Task: Reproduce each entry exactly as written.

Data supplied:
******

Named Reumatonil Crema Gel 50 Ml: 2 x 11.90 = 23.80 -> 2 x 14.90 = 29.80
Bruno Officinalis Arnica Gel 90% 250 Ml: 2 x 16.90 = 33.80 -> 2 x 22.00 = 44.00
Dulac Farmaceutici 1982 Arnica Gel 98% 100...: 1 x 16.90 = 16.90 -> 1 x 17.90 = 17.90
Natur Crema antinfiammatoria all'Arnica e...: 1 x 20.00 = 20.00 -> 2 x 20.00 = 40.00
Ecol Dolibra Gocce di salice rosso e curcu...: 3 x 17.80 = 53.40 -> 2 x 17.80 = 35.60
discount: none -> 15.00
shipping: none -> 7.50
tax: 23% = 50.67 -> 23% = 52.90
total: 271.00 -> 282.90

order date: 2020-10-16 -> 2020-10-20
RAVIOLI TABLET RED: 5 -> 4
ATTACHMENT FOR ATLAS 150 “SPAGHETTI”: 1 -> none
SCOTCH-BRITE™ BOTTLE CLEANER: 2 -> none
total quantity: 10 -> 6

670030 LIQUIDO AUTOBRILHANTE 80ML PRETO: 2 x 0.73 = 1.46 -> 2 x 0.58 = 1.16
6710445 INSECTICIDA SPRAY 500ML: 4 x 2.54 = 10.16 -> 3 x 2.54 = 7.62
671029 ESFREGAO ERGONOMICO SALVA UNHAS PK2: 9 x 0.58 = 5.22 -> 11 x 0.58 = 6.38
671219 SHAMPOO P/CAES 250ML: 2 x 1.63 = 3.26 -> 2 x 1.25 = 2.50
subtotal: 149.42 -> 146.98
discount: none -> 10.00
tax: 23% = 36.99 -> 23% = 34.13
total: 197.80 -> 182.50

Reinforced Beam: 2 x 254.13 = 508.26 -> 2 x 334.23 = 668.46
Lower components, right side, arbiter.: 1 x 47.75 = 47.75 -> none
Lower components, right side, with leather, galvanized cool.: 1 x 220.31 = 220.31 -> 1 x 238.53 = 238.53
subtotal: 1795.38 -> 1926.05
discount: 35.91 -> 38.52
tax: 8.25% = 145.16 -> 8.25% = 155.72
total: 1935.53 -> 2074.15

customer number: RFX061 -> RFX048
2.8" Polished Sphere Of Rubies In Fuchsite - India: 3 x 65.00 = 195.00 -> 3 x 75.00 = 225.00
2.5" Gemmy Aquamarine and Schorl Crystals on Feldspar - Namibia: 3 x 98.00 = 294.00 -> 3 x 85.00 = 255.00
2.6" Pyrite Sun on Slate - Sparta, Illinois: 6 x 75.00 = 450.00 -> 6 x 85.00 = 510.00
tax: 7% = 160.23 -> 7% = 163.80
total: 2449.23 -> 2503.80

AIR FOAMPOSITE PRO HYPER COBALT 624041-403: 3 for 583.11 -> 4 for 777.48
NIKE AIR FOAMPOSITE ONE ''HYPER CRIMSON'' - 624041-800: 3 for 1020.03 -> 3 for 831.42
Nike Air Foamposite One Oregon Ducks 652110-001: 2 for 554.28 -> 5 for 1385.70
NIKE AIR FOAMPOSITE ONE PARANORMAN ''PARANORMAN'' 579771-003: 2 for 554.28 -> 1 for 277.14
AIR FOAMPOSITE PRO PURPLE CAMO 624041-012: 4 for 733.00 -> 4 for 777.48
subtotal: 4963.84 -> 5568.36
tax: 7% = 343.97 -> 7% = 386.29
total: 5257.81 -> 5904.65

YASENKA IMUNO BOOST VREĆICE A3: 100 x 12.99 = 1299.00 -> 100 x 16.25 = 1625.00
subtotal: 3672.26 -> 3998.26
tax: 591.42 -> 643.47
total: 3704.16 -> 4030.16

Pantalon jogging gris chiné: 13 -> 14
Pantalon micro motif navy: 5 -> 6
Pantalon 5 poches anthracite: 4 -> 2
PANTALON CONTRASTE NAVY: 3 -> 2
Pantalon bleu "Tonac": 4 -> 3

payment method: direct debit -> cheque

******

Response to the task:
Named Reumatonil Crema Gel 50 Ml: 2 x 11.90 = 23.80 -> 2 x 14.90 = 29.80
Bruno Officinalis Arnica Gel 90% 250 Ml: 2 x 16.90 = 33.80 -> 2 x 22.00 = 44.00
Dulac Farmaceutici 1982 Arnica Gel 98% 100...: 1 x 16.90 = 16.90 -> 1 x 17.90 = 17.90
Natur Crema antinfiammatoria all'Arnica e...: 1 x 20.00 = 20.00 -> 2 x 20.00 = 40.00
Ecol Dolibra Gocce di salice rosso e curcu...: 3 x 17.80 = 53.40 -> 2 x 17.80 = 35.60
discount: none -> 15.00
shipping: none -> 7.50
tax: 23% = 50.67 -> 23% = 52.90
total: 271.00 -> 282.90

order date: 2020-10-16 -> 2020-10-20
RAVIOLI TABLET RED: 5 -> 4
ATTACHMENT FOR ATLAS 150 “SPAGHETTI”: 1 -> none
SCOTCH-BRITE™ BOTTLE CLEANER: 2 -> none
total quantity: 10 -> 6

670030 LIQUIDO AUTOBRILHANTE 80ML PRETO: 2 x 0.73 = 1.46 -> 2 x 0.58 = 1.16
6710445 INSECTICIDA SPRAY 500ML: 4 x 2.54 = 10.16 -> 3 x 2.54 = 7.62
671029 ESFREGAO ERGONOMICO SALVA UNHAS PK2: 9 x 0.58 = 5.22 -> 11 x 0.58 = 6.38
671219 SHAMPOO P/CAES 250ML: 2 x 1.63 = 3.26 -> 2 x 1.25 = 2.50
subtotal: 149.42 -> 146.98
discount: none -> 10.00
tax: 23% = 36.99 -> 23% = 34.13
total: 197.80 -> 182.50

Reinforced Beam: 2 x 254.13 = 508.26 -> 2 x 334.23 = 668.46
Lower components, right side, arbiter.: 1 x 47.75 = 47.75 -> none
Lower components, right side, with leather, galvanized cool.: 1 x 220.31 = 220.31 -> 1 x 238.53 = 238.53
subtotal: 1795.38 -> 1926.05
discount: 35.91 -> 38.52
tax: 8.25% = 145.16 -> 8.25% = 155.72
total: 1935.53 -> 2074.15

customer number: RFX061 -> RFX048
2.8" Polished Sphere Of Rubies In Fuchsite - India: 3 x 65.00 = 195.00 -> 3 x 75.00 = 225.00
2.5" Gemmy Aquamarine and Schorl Crystals on Feldspar - Namibia: 3 x 98.00 = 294.00 -> 3 x 85.00 = 255.00
2.6" Pyrite Sun on Slate - Sparta, Illinois: 6 x 75.00 = 450.00 -> 6 x 85.00 = 510.00
tax: 7% = 160.23 -> 7% = 163.80
total: 2449.23 -> 2503.80

AIR FOAMPOSITE PRO HYPER COBALT 624041-403: 3 for 583.11 -> 4 for 777.48
NIKE AIR FOAMPOSITE ONE ''HYPER CRIMSON'' - 624041-800: 3 for 1020.03 -> 3 for 831.42
Nike Air Foamposite One Oregon Ducks 652110-001: 2 for 554.28 -> 5 for 1385.70
NIKE AIR FOAMPOSITE ONE PARANORMAN ''PARANORMAN'' 579771-003: 2 for 554.28 -> 1 for 277.14
AIR FOAMPOSITE PRO PURPLE CAMO 624041-012: 4 for 733.00 -> 4 for 777.48
subtotal: 4963.84 -> 5568.36
tax: 7% = 343.97 -> 7% = 386.29
total: 5257.81 -> 5904.65

YASENKA IMUNO BOOST VREĆICE A3: 100 x 12.99 = 1299.00 -> 100 x 16.25 = 1625.00
subtotal: 3672.26 -> 3998.26
tax: 591.42 -> 643.47
total: 3704.16 -> 4030.16

Pantalon jogging gris chiné: 13 -> 14
Pantalon micro motif navy: 5 -> 6
Pantalon 5 poches anthracite: 4 -> 2
PANTALON CONTRASTE NAVY: 3 -> 2
Pantalon bleu "Tonac": 4 -> 3

payment method: direct debit -> cheque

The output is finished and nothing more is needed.